Principia
Tower umworben, seine Wächter bestochen und erpresst. Inzwischen ist er mir so vertraut wie einem alten Pfarrer seine Pfarrkirche. Durch stinkende Gassen hindurch habe ich die unsichtbare Grenze der Liberty of the Tower, des Freibezirks, nachgezeichnet. Ich weiß, welche Gefangenen streng bewacht werden und welche sich innerhalb dieser Grenzen frei bewegen dürfen. Ich weiß, welchen Lohn der Kommandant des Tower für die Betreuung eines wohlhabenden und für die eines mittellosen Bürgers erhält. Bei den Geschützen, die über den Fluss hinausgehen, weiß ich, welche in gutem Zustand sind und welche wegen Baumfäule an ihren Lafetten nicht abgefeuert werden können. Ich kenne die Zahl der Hunde, weiß, welche von ihnen Haushunde und welche Straßenköter und wie viele von Letzteren toll sind. Ich weiß, welcher Gefangene mit welchem Wärter in welchem Haus wohnt. Ich weiß, wie viel Geld man einem Wärter normalerweise zustecken muss, um Zutritt zum Innenhof zu erhalten. Wenn der Gentleman Porter zur Kur aufs Land fährt und seiner angestammten Pflicht nicht nachkommen kann, abends um halb zehn die Tore des Tower zu verriegeln, wer übernimmt dann diese Pflicht für ihn? Ich weiß es. Wusstet ihr, dass der Haushofmeister des Gerichtshofs der Liberty of the Tower zugleich auch sein Leichenbeschauer ist? Oder dass der Apotheker für seine Dienste der Bevollmächtigung durch den Kommandanten bedarf, während man ohne weitere Formalitäten und Eide Barbier des Tower werden kann? Ich wusste es, und tatsächlich ist der Barbier einer von uns. All das und noch viel mehr habe ich über den Tower in Erfahrung gebracht. Und am Ende meiner Studien bin ich zu dem Schluss gekommen, dass dieser Ort nichts anderes ist als eine weitere sonderbare englische Stadt mit einem baufälligen hölzernen Gefängnis und einer Pfarrkirche und dass das einzig Bemerkenswerte an ihr die Tatsache ist, dass dort Geld gemacht wird und ihre maßgeblichen Bürger alle Lords sind, die wegen Hochverrats verhaftet wurden. Ich setze euch jetzt davon in Kenntnis, damit ihr nachher nicht enttäuscht seid, wenn sich unzweifelhaft zeigt, dass es stimmt; und außerdem, damit ihr aufhört, den Tower anzustarren, und stattdessen die Rotröcke in der Wharf Guard zählt und diese verdammte Rakete zusammenbaut!«
Jimmy und Danny waren ungefähr an der Stelle des Monologs langsam aus ihrer Benommenheit erwacht, an der ihr Vater auf tollwütige Hunde zu sprechen gekommen war – selbst Leute, die Gefahren gewohnt waren, wurden bei diesem Thema hellhörig. Und das Wort Rakete versetzte ihnen einen Ruck wie die Schlinge am Ende eines Seils. Jimmy warf seinen Umhang ab und ließ ihn auf der steinernen Aussichtsplattform zu Boden sinken. Eine Weile sah es so aus, als beginge Danny Brudermord, als er sich mit einem Dolch unter Jimmys Armen zu schaffen machte, aber er zerschnitt nur das Netz aus Seilen, das die helmförmige Last auf dessen Rücken festgehalten hatte.
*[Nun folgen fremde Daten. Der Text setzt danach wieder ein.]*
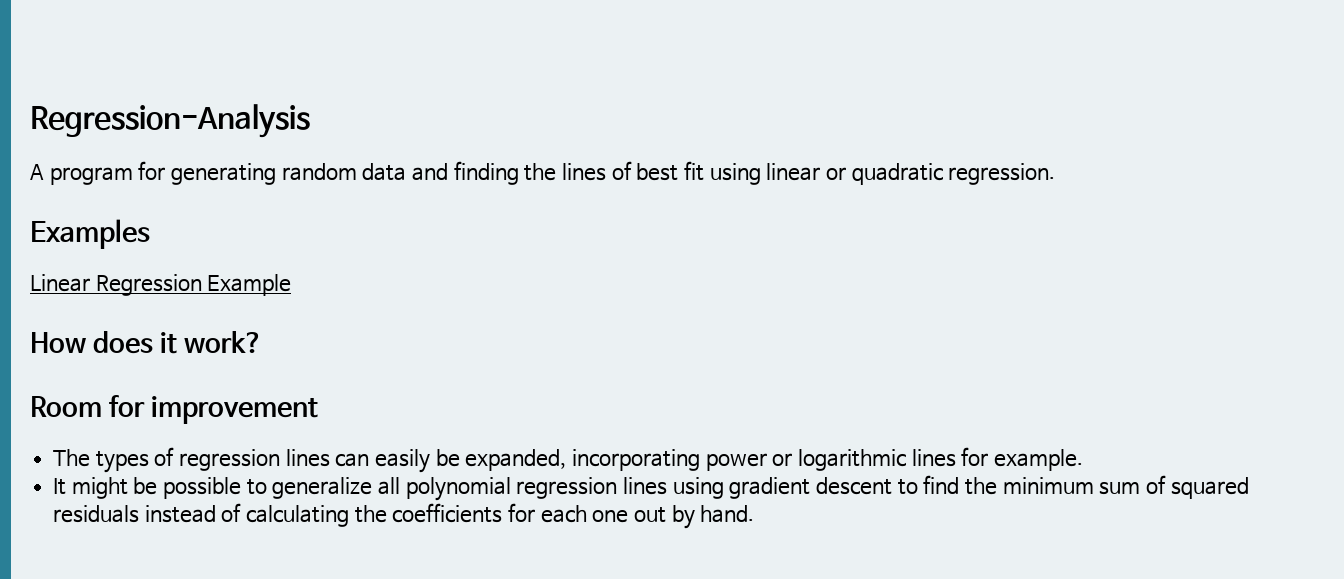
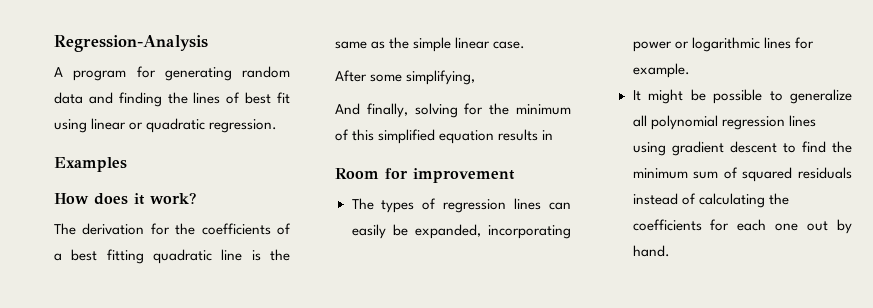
[30,274,292,296] // Linear Regression Example -> (127, 164) none
(264, 342) none -> [54,223,291,235] [54,249,290,264] [335,37,526,52] [335,70,476,85] [335,103,571,118] [335,129,554,144] // The derivation for the coefficients of a best fitting quadratic line is the same as the simple linear case. // After some simplifying, // And finally, solving for the minimum of this simplified equation results in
»Herrje, ich sollte lieber die Augen aufmachen, statt Reden zu schwingen«, bemerkte ihr Vater, der jetzt durch sein Fernrohr die Hausdächer unter ihnen inspizierte. »Während meines Geplauders haben sie schon die Schnüre gespannt.«
Ein hauchdünner Faden verband nun die Kirchtürme von St. Mary-at-Hill und St. Dunstan-in-the-East und lief von dort in nahezu gerader Linie zum Dach des Trinity House. Zufällig richtete er das Fernrohr gerade in dem Moment auf den überfließenden Rinnstein in der Tower Street, als ein Armbrustbolzen darüber hinwegflog. Dieser durchbohrte den kupfernen Dachbelag der All Hallows Church. Nicht lange, und ein dunkelhaariger Mann kroch barfuß darauf zu und fing an, Hand vor Hand eine merkwürdige Pantomime zu vollführen. Er zog Elle um Elle eines Seidenfadens heran, der so fein war, dass man ihn durch das Fernrohr nicht erkennen konnte. Der Faden kam aus einem glatt geschliffenen Kupferfass auf dem Dach des Trinity House und wurde dicker, während der Mann zog, sodass er am Ende vielleicht sogar sichtbar wurde, wenn man die Geduld aufbrachte, so lange dazustehen und zu schauen.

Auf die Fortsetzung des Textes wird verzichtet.